Now that Black Panther has made its royal debut on the big screen, fans might be hungry for more Afrofuturist content. Thankfully, there are plenty of artworks, books and comics that explore black experience through a sci-fi lens. Here are ten Afrofuturist works, many from Denver, that every Black Panther fan should know.
Acid of the Godz
Woven together by Denver's own Anubis Heru, Acid of the Godz is a graphic novel that explores environmental unrest and an alchemist prince's journey made alongside three companions as they search for an ancestral artifact that can put the land of Avaris at peace once again. Heru describes it as "Stargate blended with Game of Thrones."
Janelle Monáe's second studio album takes the listener on a multigenre sci-fi journey that includes everything from funk and classical to glam-rock-inspired electro-pop. The album tells the story of Cindi Mayweather, an android slated for disassembly for falling in love with a human, who frees the city of Metropolis from the oppressive Great Divide.
Brown Girl in the Ring
Nalo Hopkinson pens an urban fantasy story about an alternate Toronto, one where the government and the privileged have pulled up stakes and left Ti-Jeanne, her newborn, her Voudoun priestess grandmother and the rest of the city's inhabitants to fend for themselves. To save her boyfriend from a gang lord, Ti-Jeanne will have to tap into the spirit world and her own Voudoun powers.
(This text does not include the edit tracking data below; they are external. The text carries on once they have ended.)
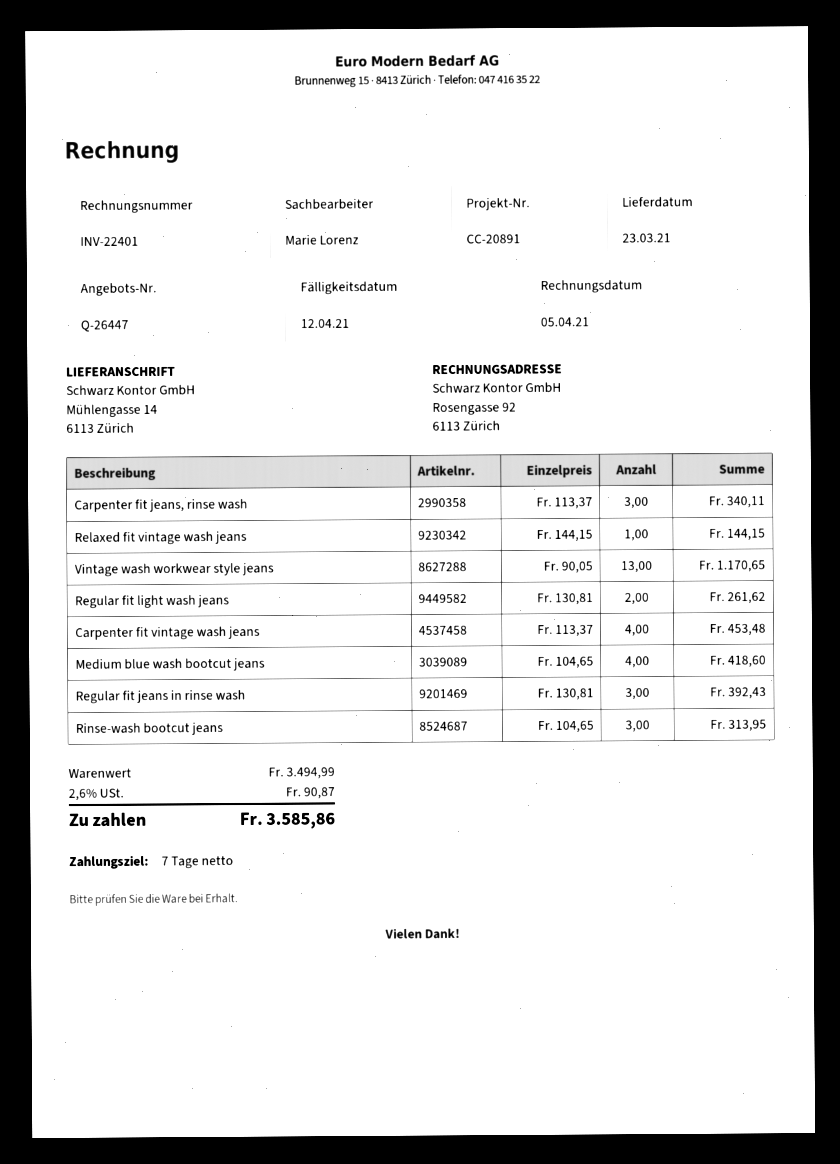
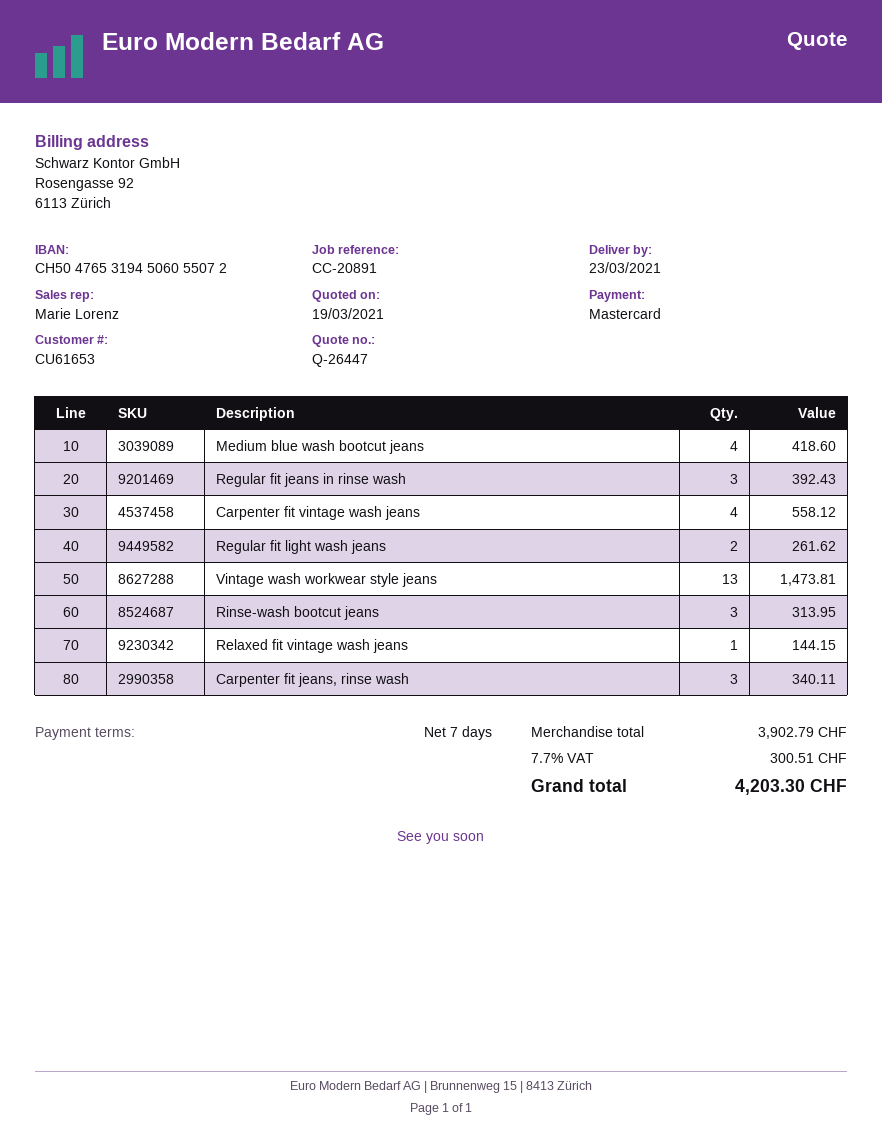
Vintage wash workwear style jeans: 13 for 1170.65 -> 13 for 1473.81
Carpenter fit vintage wash jeans: 4 for 453.48 -> 4 for 558.12
subtotal: 3494.99 -> 3902.79
tax: 2.6% = 90.87 -> 7.7% = 300.51
total: 3585.86 -> 4203.30

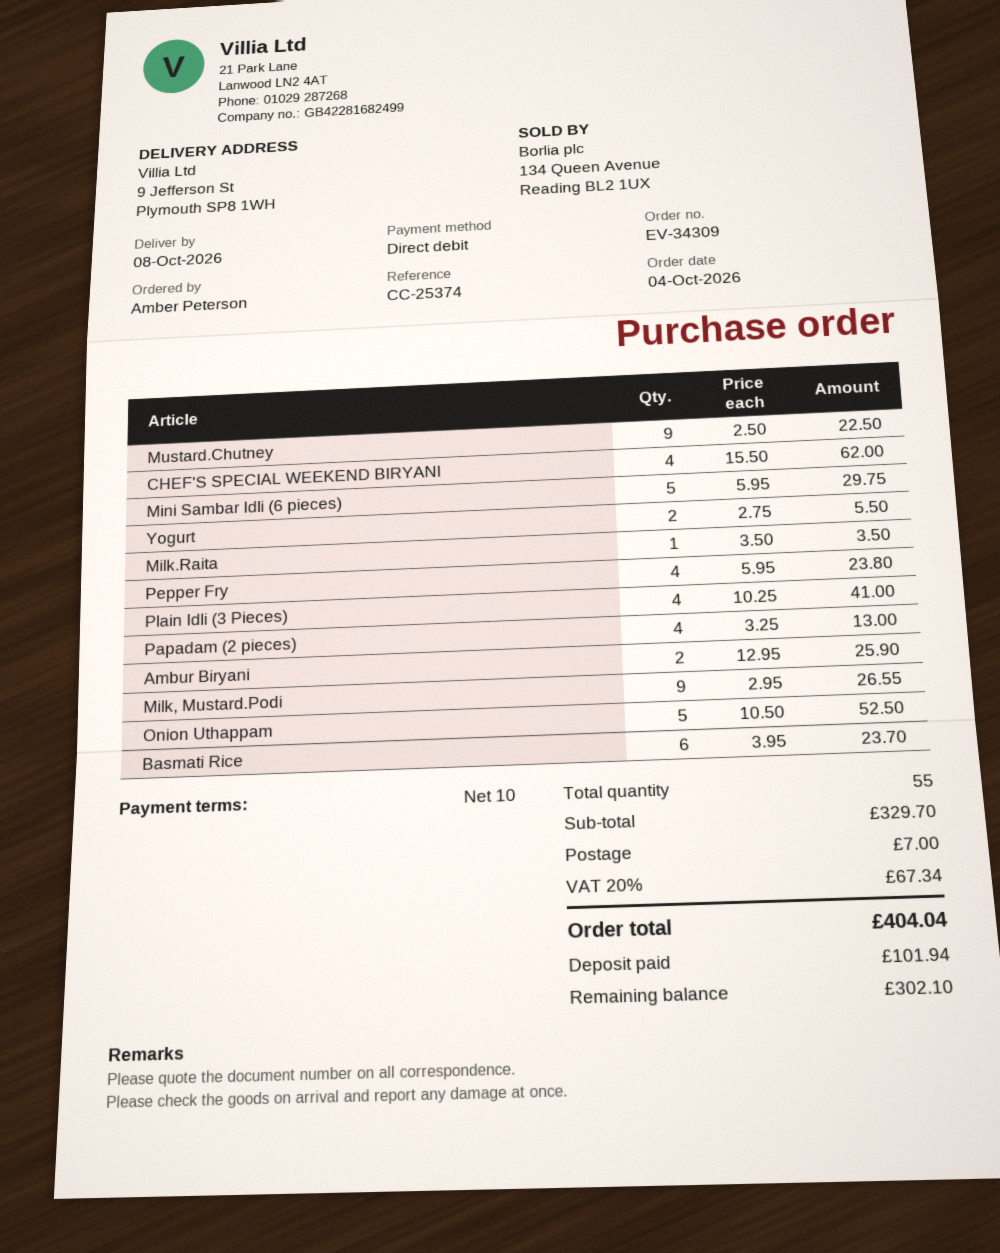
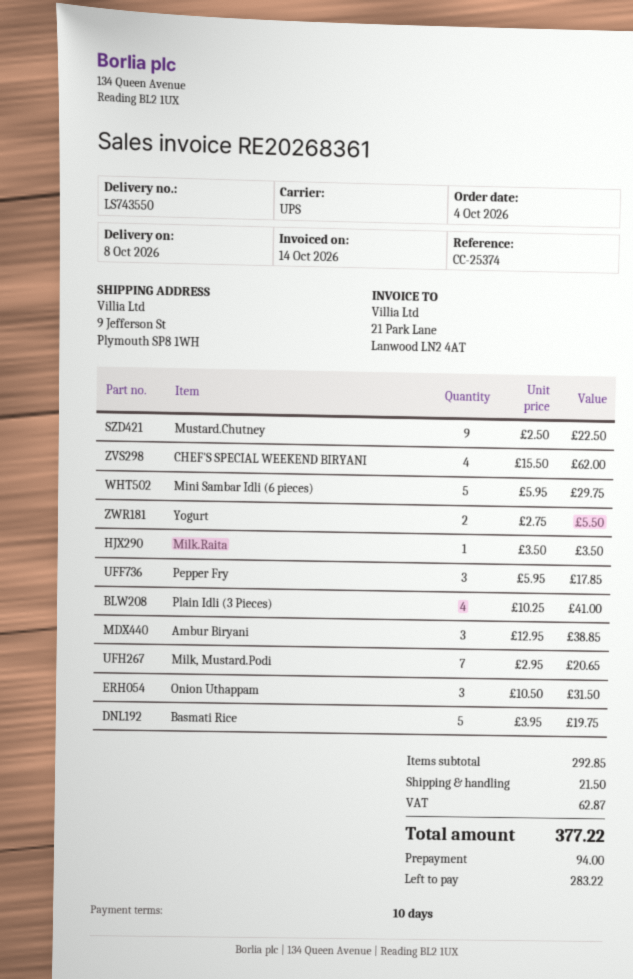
Pepper Fry: 4 x 5.95 = 23.80 -> 3 x 5.95 = 17.85
Papadam (2 pieces): 4 x 3.25 = 13.00 -> none
Ambur Biryani: 2 x 12.95 = 25.90 -> 3 x 12.95 = 38.85
Milk, Mustard.Podi: 9 x 2.95 = 26.55 -> 7 x 2.95 = 20.65
Onion Uthappam: 5 x 10.50 = 52.50 -> 3 x 10.50 = 31.50
Basmati Rice: 6 x 3.95 = 23.70 -> 5 x 3.95 = 19.75
subtotal: 329.70 -> 292.85
shipping: 7.00 -> 21.50
tax: 67.34 -> 62.87
total: 404.04 -> 377.22
deposit: 101.94 -> 94.00
balance: 302.10 -> 283.22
Dark Matter: A Century of Speculative Fiction From the African Diaspora is the first anthology of black science fiction/fantasy that includes tales from such literary heavyweights as Octavia Butler, Samuel Delany and Tananarive Due.
Genius is a comic-book series that revolves around a girl named Destiny, who has become the current generation's most brilliant military mind. Learn what happens when she unifies South Central's gangs against the LAPD.
While not strictly a storyteller, artist and Denver native Joshua Mays most certainly tells Afrofuturist stories with brushstrokes, lines and shading.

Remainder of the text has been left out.